# WHAT YOU HAVE TO DO
Could you give back every entry below exactly, with the pictures dropped?

Itemized modification records
- - - - -
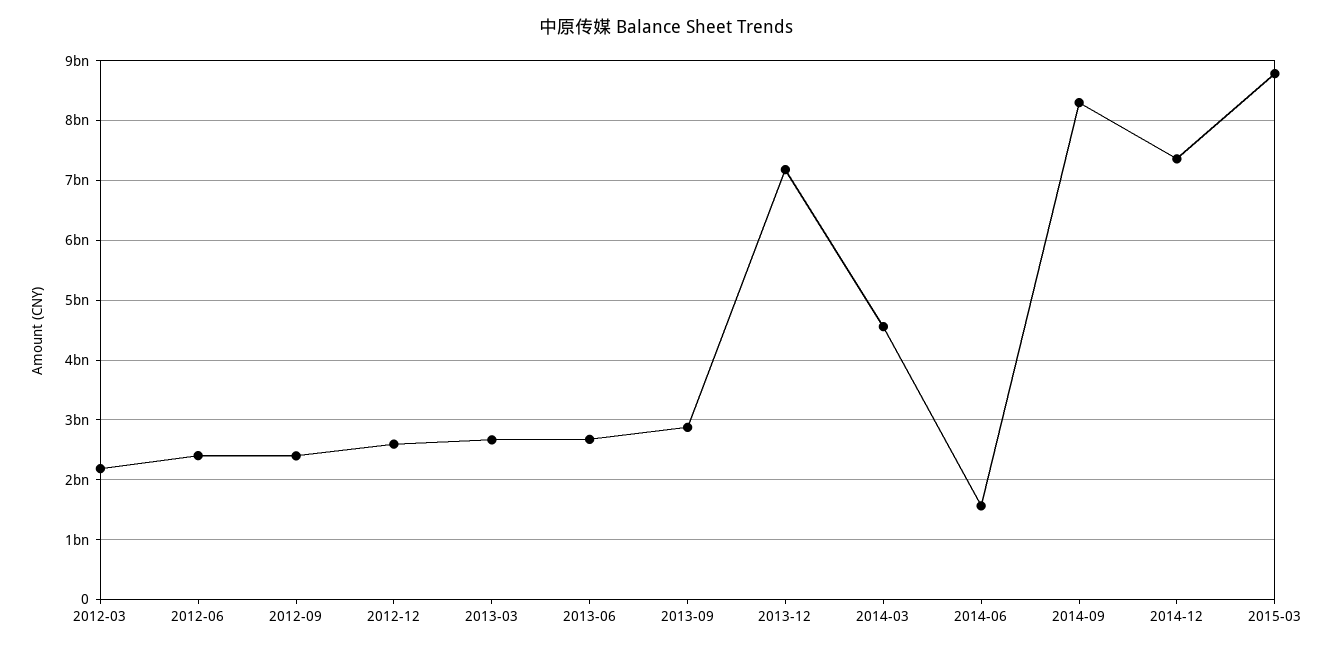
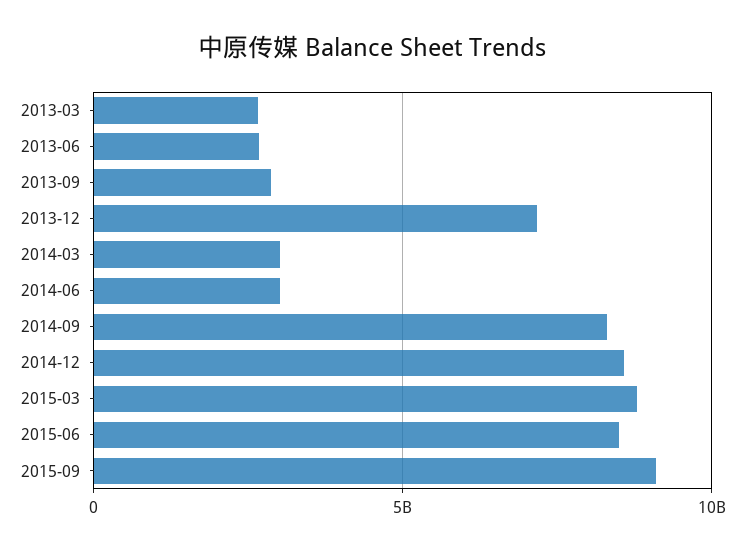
2012-03: 2200000000 -> none
2012-06: 2400000000 -> none
2012-09: 2400000000 -> none
2012-12: 2600000000 -> none
2014-03: 4600000000 -> 3000000000
2014-06: 1600000000 -> 3000000000
2014-12: 7400000000 -> 8500000000
2015-06: none -> 8500000000
2015-09: none -> 9000000000

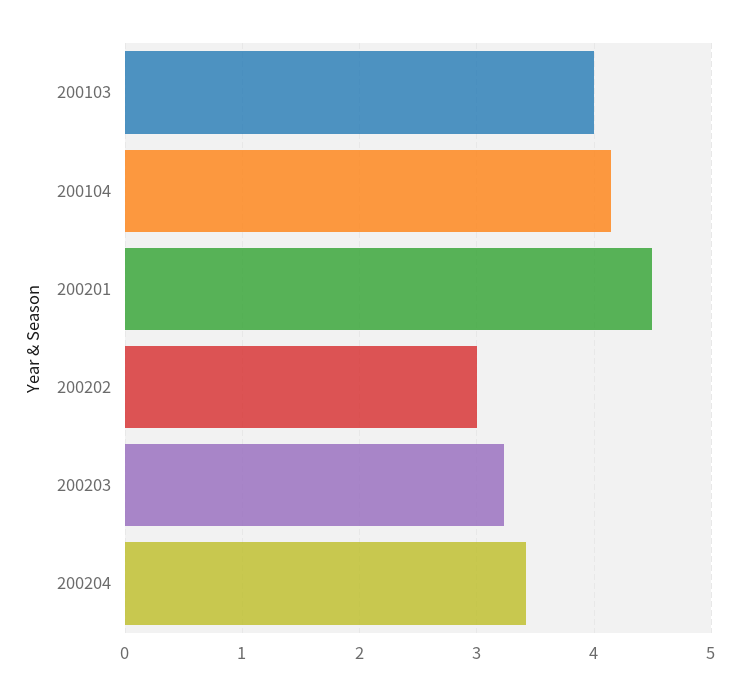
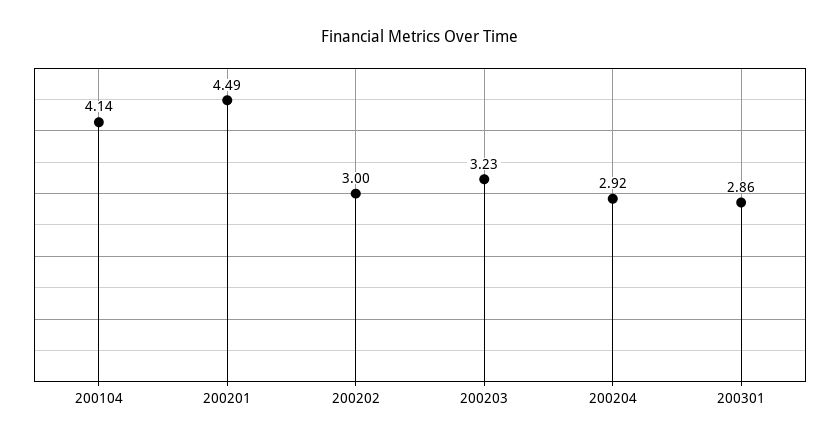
200103: 4 -> none
200204: 3.4 -> 2.92
200301: none -> 2.86

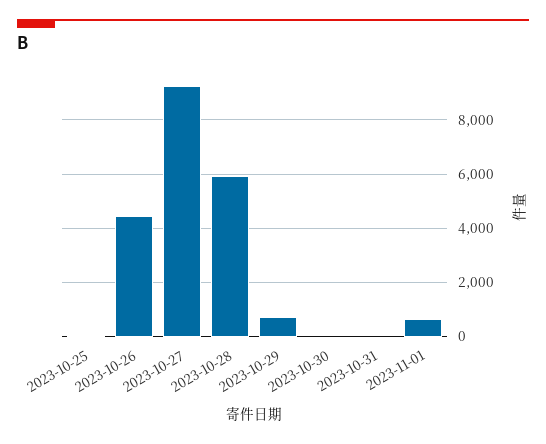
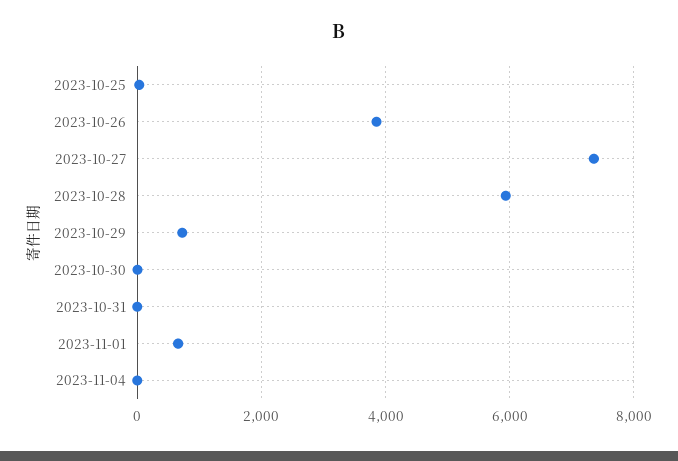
2023-10-26: 4500 -> 3800
2023-10-27: 9250 -> 7400
2023-11-04: none -> 0

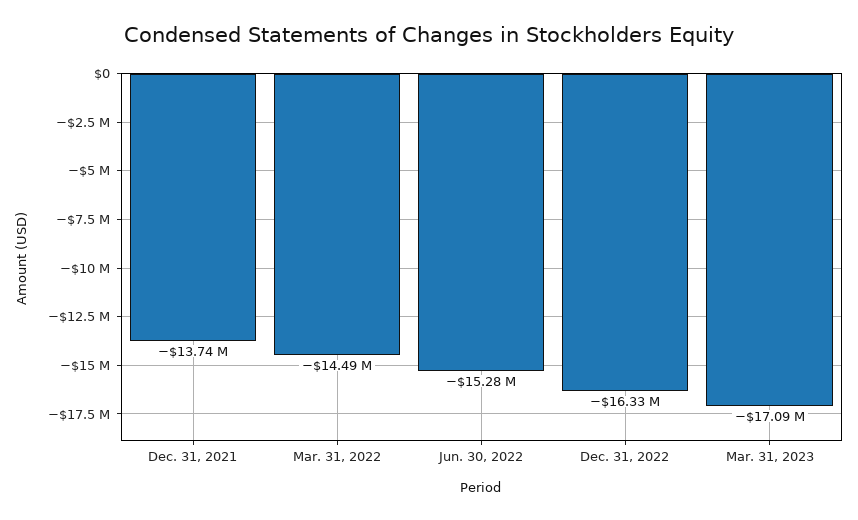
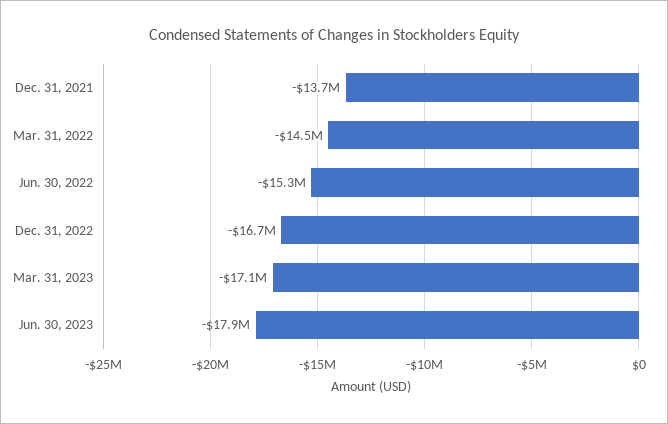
Dec. 31, 2022: -16330000 -> -16700000
Jun. 30, 2023: none -> -17900000

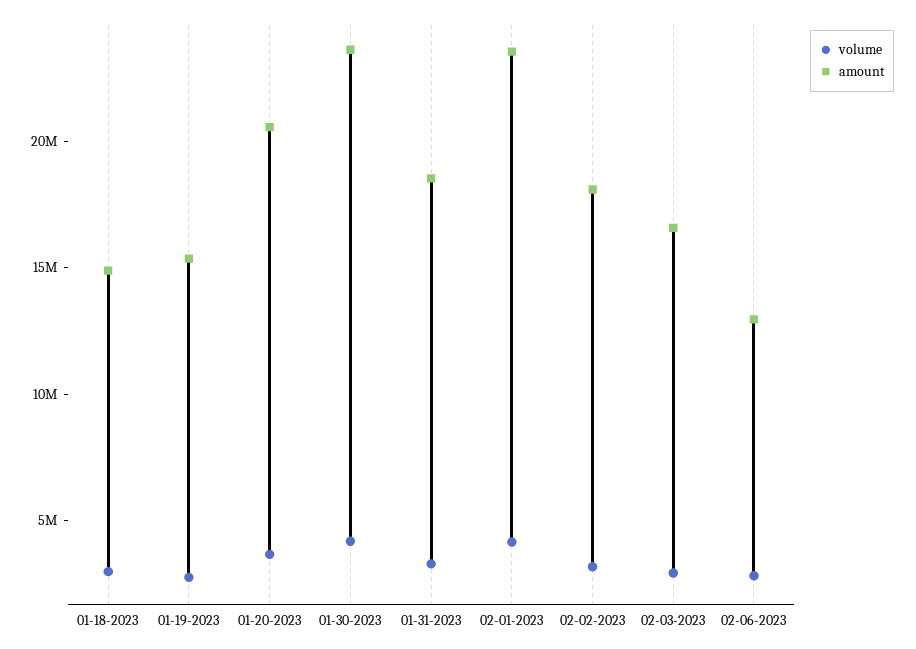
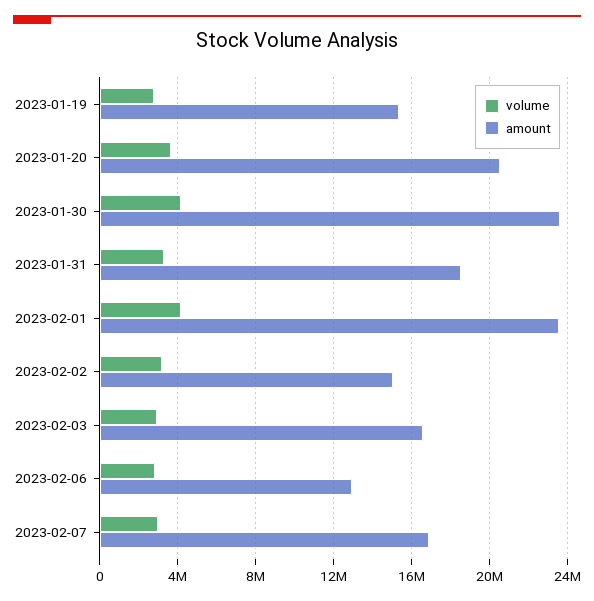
volume, 01-18-2023: 3000000 -> none
amount, 01-18-2023: 15000000 -> none
amount, 02-02-2023: 18000000 -> 15000000
volume, 2023-02-07: none -> 3000000
amount, 2023-02-07: none -> 17000000

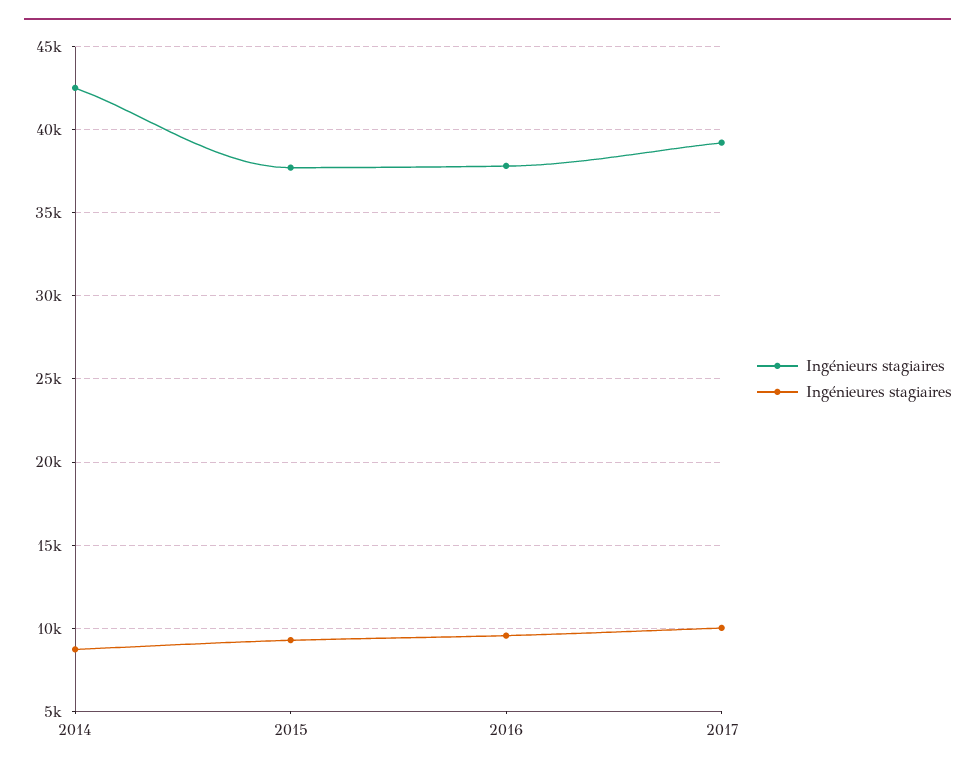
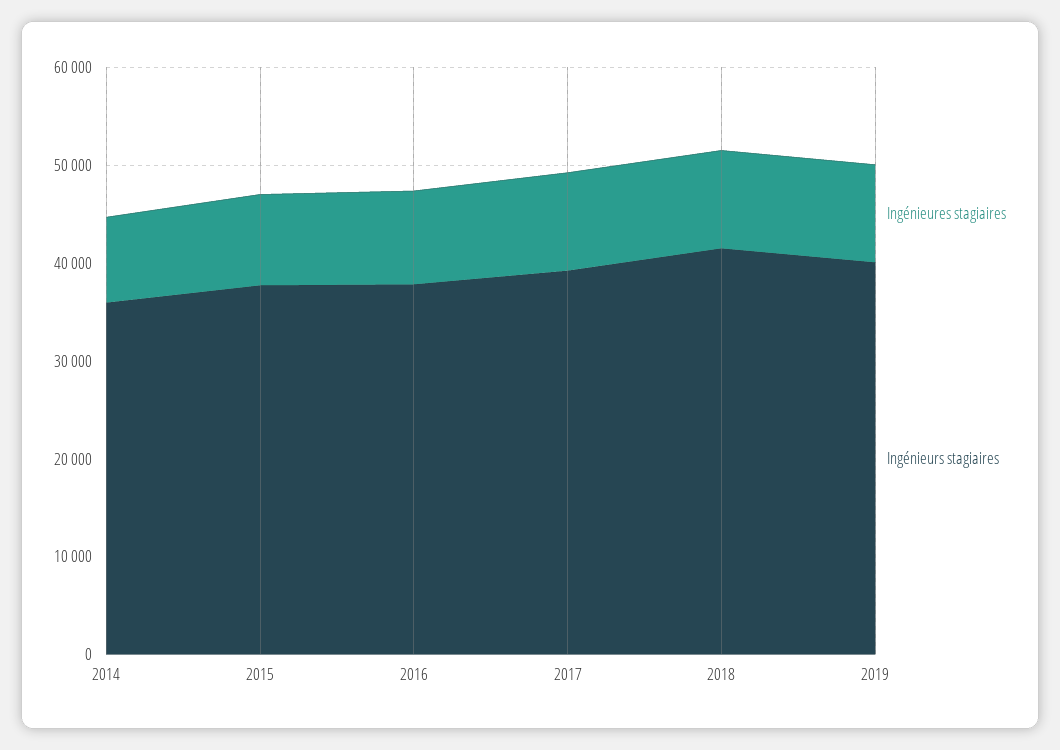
Ingénieurs stagiaires, 2014: 42500 -> 36000
Ingénieures stagiaires, 2018: none -> 10000
Ingénieurs stagiaires, 2018: none -> 42000
Ingénieures stagiaires, 2019: none -> 10000
Ingénieurs stagiaires, 2019: none -> 40000

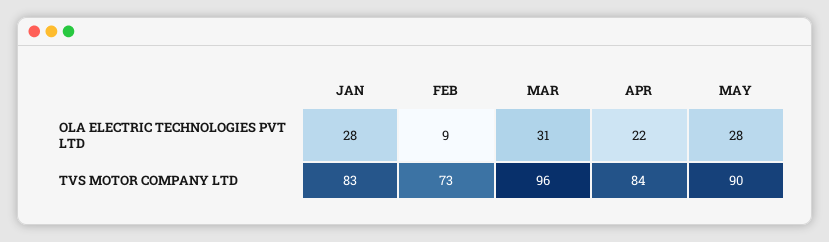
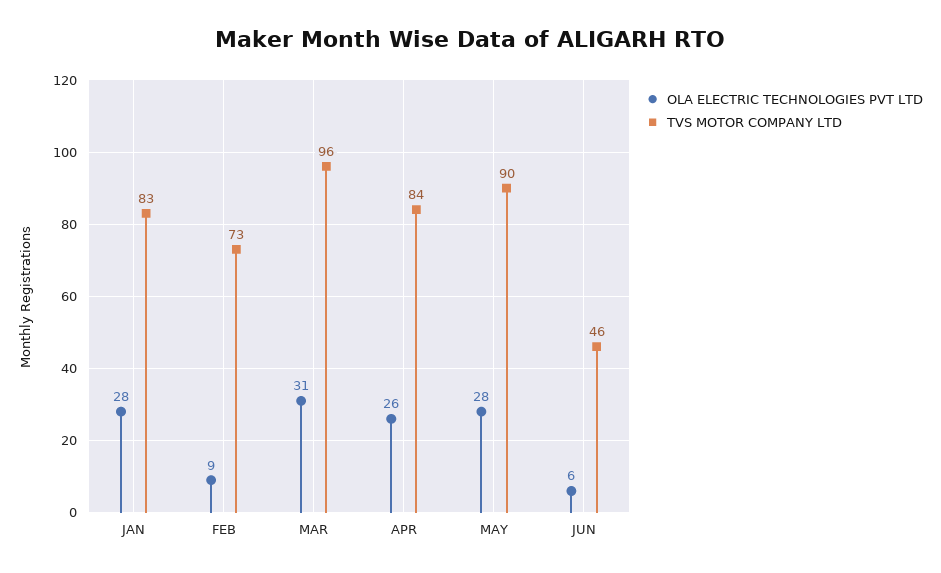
OLA ELECTRIC TECHNOLOGIES PVT LTD, APR: 22 -> 26
OLA ELECTRIC TECHNOLOGIES PVT LTD, JUN: none -> 6
TVS MOTOR COMPANY LTD, JUN: none -> 46

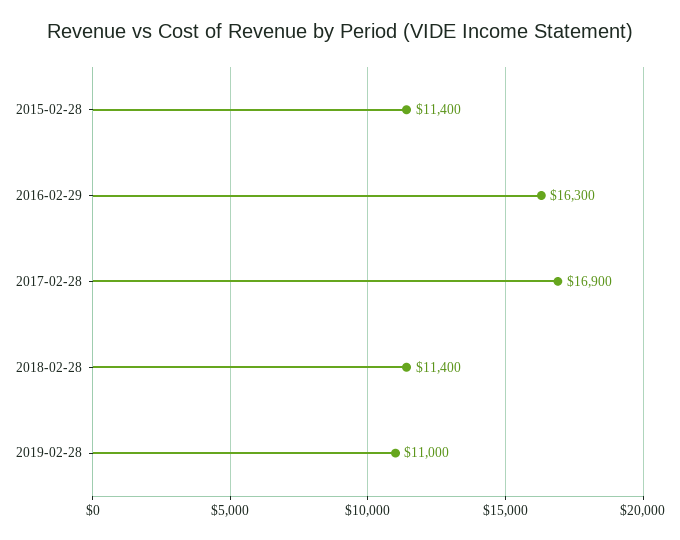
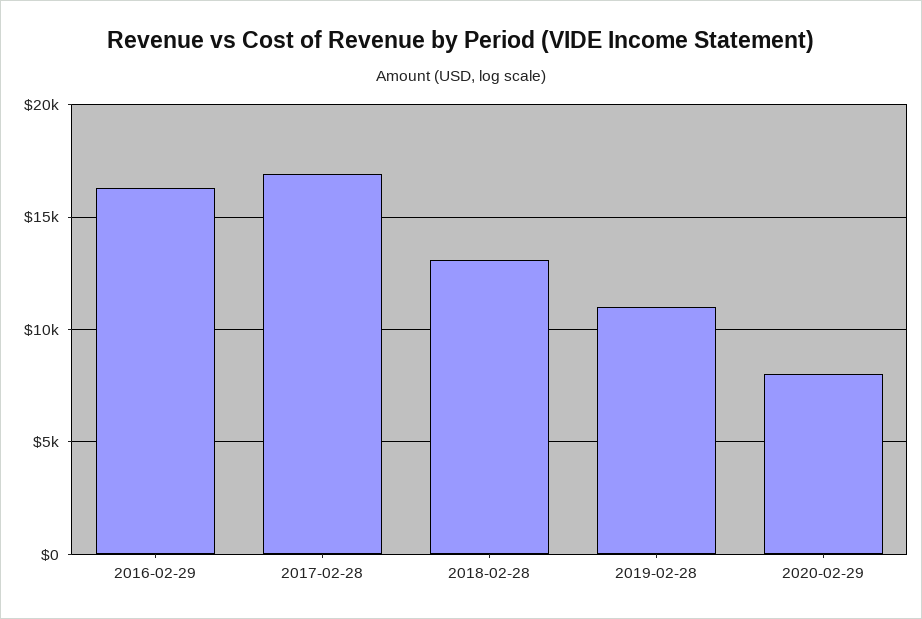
2015-02-28: 11400 -> none
2018-02-28: 11400 -> 13000
2020-02-29: none -> 8000

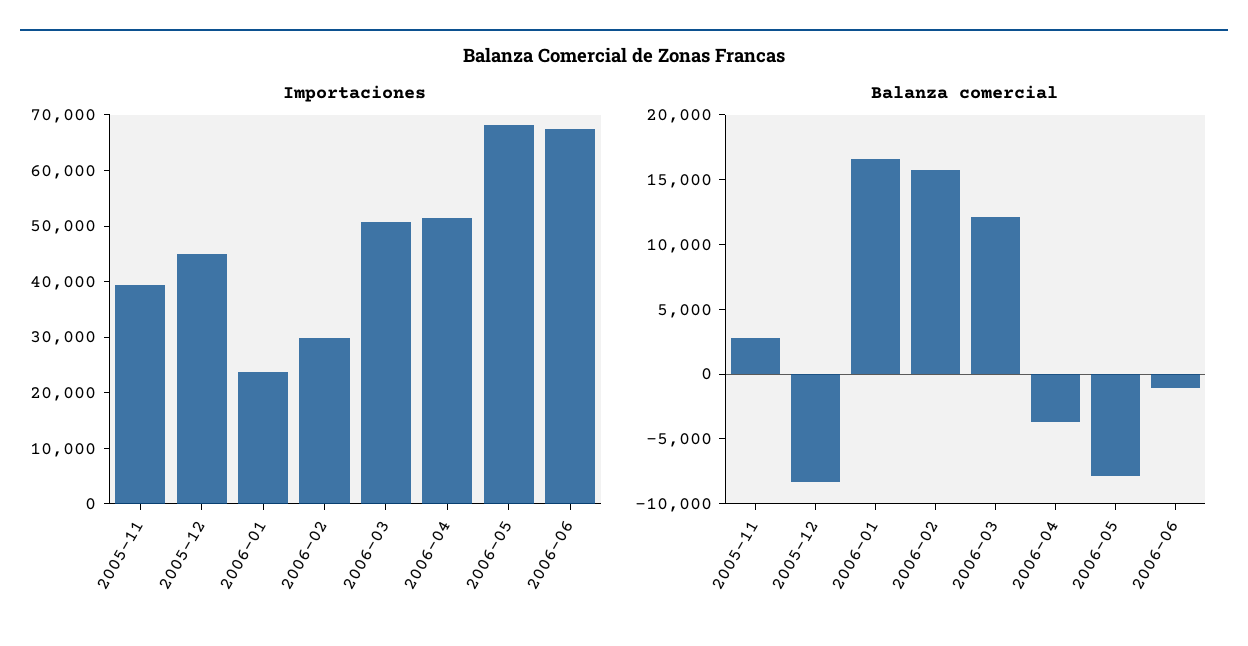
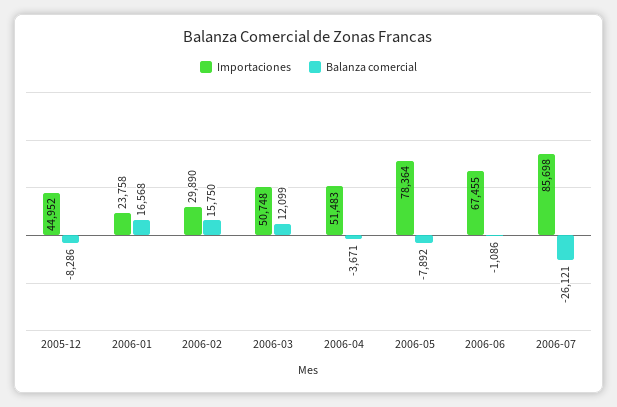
Importaciones, 2005-11: 40000 -> none
Importaciones, 2006-05: 68000 -> 78364
Balanza comercial, 2005-11: 3000 -> none
Importaciones, 2006-07: none -> 85698
Balanza comercial, 2006-07: none -> -26121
- - - - -
# RESULT BELOW
2012-03: 2200000000 -> none
2012-06: 2400000000 -> none
2012-09: 2400000000 -> none
2012-12: 2600000000 -> none
2014-03: 4600000000 -> 3000000000
2014-06: 1600000000 -> 3000000000
2014-12: 7400000000 -> 8500000000
2015-06: none -> 8500000000
2015-09: none -> 9000000000

200103: 4 -> none
200204: 3.4 -> 2.92
200301: none -> 2.86

2023-10-26: 4500 -> 3800
2023-10-27: 9250 -> 7400
2023-11-04: none -> 0

Dec. 31, 2022: -16330000 -> -16700000
Jun. 30, 2023: none -> -17900000

volume, 01-18-2023: 3000000 -> none
amount, 01-18-2023: 15000000 -> none
amount, 02-02-2023: 18000000 -> 15000000
volume, 2023-02-07: none -> 3000000
amount, 2023-02-07: none -> 17000000

Ingénieurs stagiaires, 2014: 42500 -> 36000
Ingénieures stagiaires, 2018: none -> 10000
Ingénieurs stagiaires, 2018: none -> 42000
Ingénieures stagiaires, 2019: none -> 10000
Ingénieurs stagiaires, 2019: none -> 40000

OLA ELECTRIC TECHNOLOGIES PVT LTD, APR: 22 -> 26
OLA ELECTRIC TECHNOLOGIES PVT LTD, JUN: none -> 6
TVS MOTOR COMPANY LTD, JUN: none -> 46

2015-02-28: 11400 -> none
2018-02-28: 11400 -> 13000
2020-02-29: none -> 8000

Importaciones, 2005-11: 40000 -> none
Importaciones, 2006-05: 68000 -> 78364
Balanza comercial, 2005-11: 3000 -> none
Importaciones, 2006-07: none -> 85698
Balanza comercial, 2006-07: none -> -26121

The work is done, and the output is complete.